Exercise aim -
In your copy, include every record exactly and no pictures.

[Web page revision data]
-- -- --

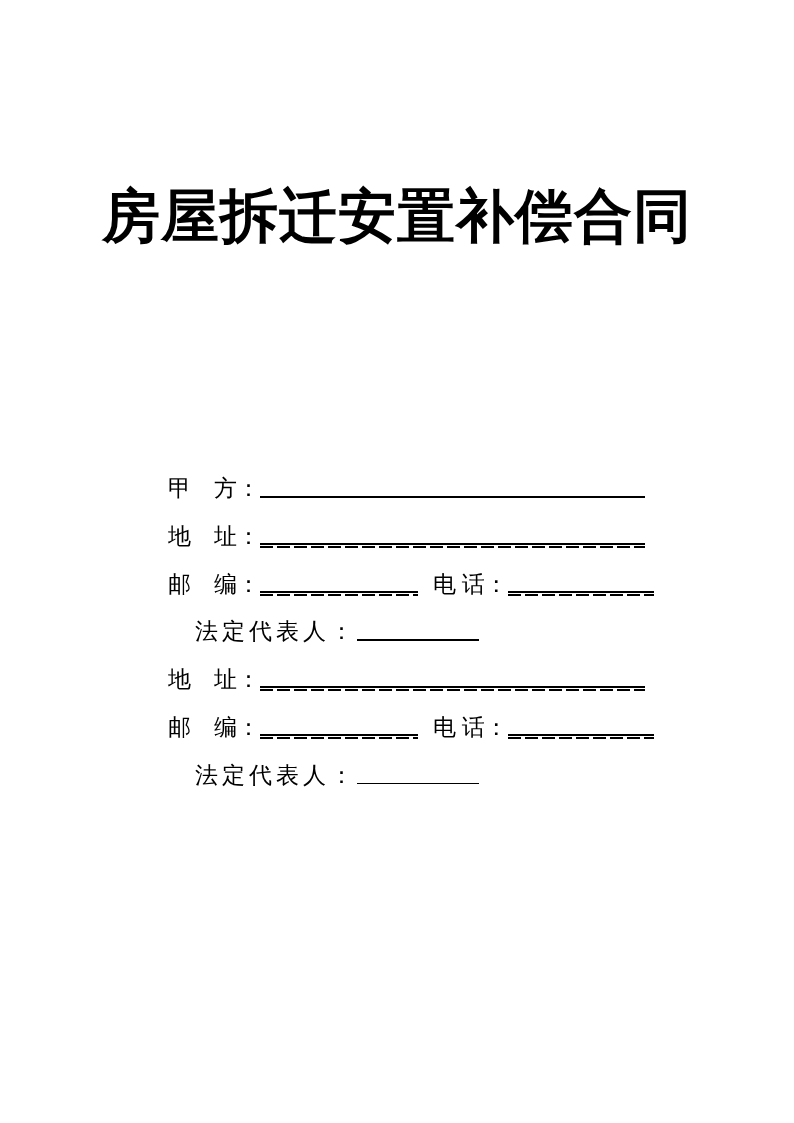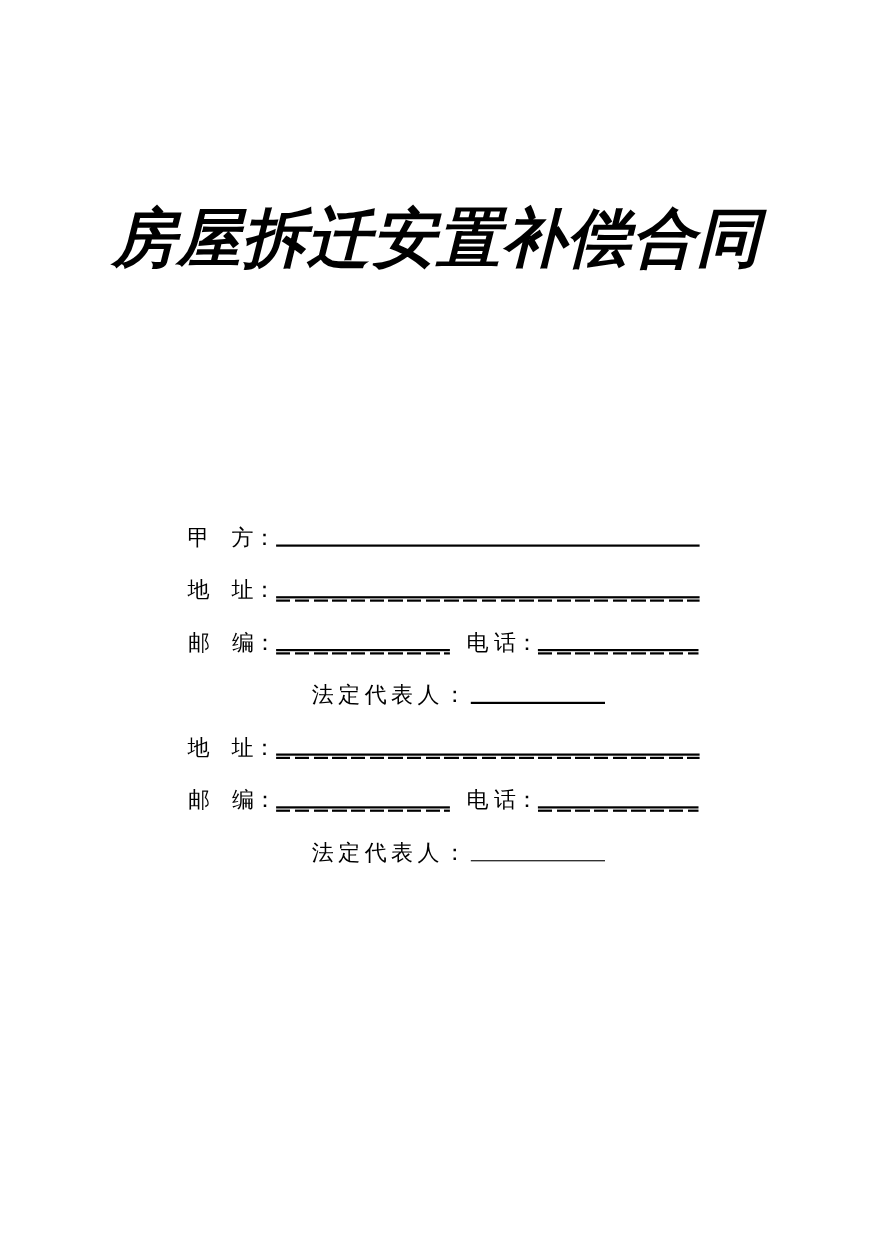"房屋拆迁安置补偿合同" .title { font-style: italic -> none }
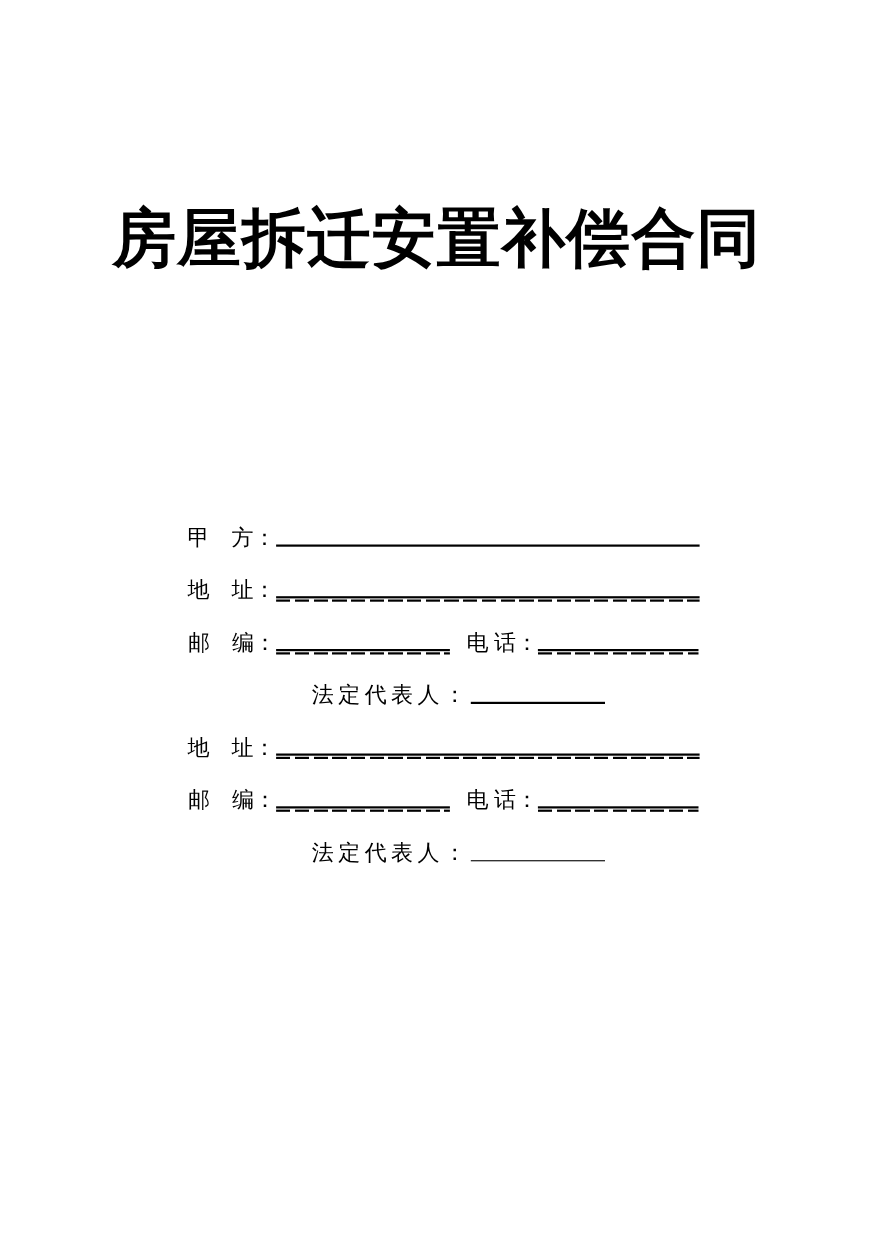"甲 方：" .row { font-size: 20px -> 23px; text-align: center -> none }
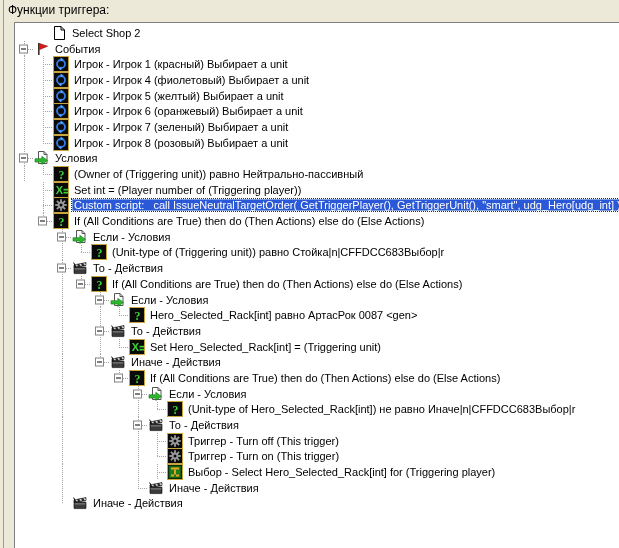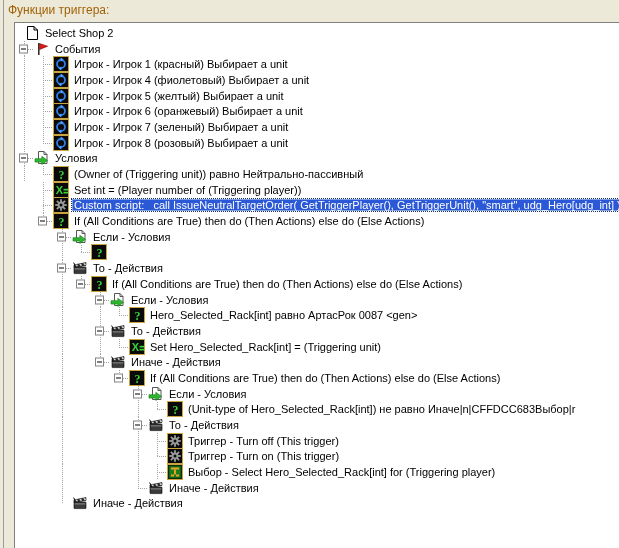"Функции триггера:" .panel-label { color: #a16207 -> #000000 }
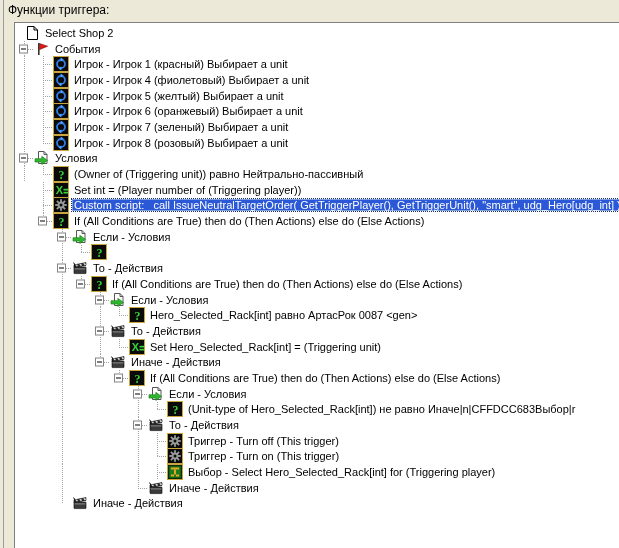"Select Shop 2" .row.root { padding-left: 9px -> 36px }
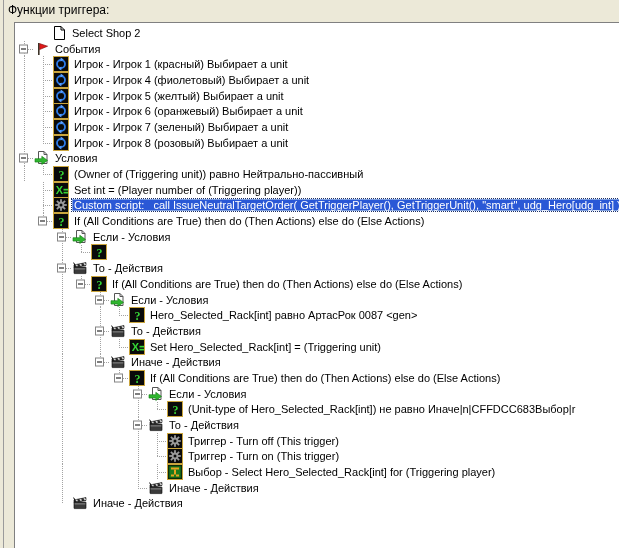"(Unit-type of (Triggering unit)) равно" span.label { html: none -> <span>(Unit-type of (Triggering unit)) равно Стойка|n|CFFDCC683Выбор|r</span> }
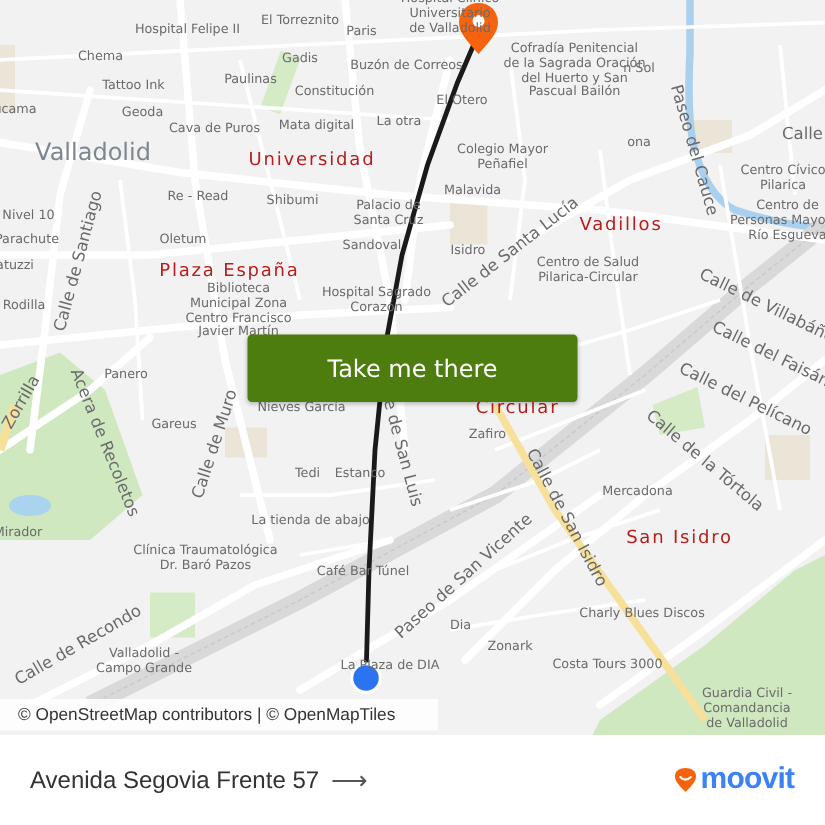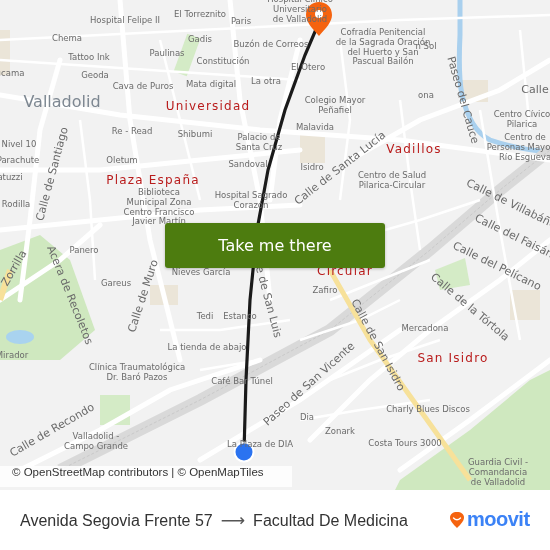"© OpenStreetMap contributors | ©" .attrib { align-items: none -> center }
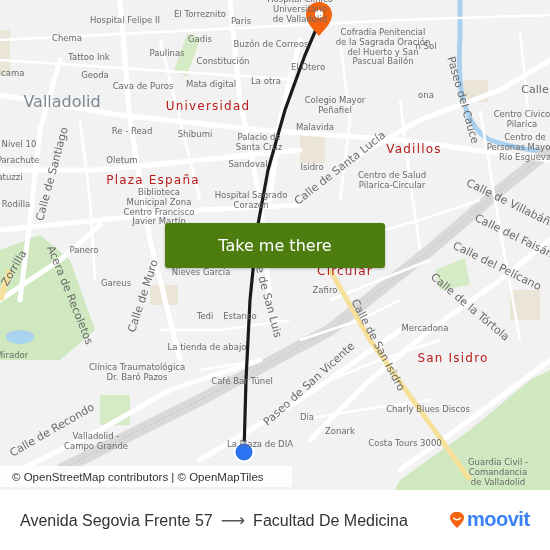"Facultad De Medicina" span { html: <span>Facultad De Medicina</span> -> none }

-- -- --

Expected answer -
"房屋拆迁安置补偿合同" .title { font-style: italic -> none }
"甲 方：" .row { font-size: 20px -> 23px; text-align: center -> none }
"Функции триггера:" .panel-label { color: #a16207 -> #000000 }
"Select Shop 2" .row.root { padding-left: 9px -> 36px }
"(Unit-type of (Triggering unit)) равно" span.label { html: none -> <span>(Unit-type of (Triggering unit)) равно Стойка|n|CFFDCC683Выбор|r</span> }
"© OpenStreetMap contributors | ©" .attrib { align-items: none -> center }
"Facultad De Medicina" span { html: <span>Facultad De Medicina</span> -> none }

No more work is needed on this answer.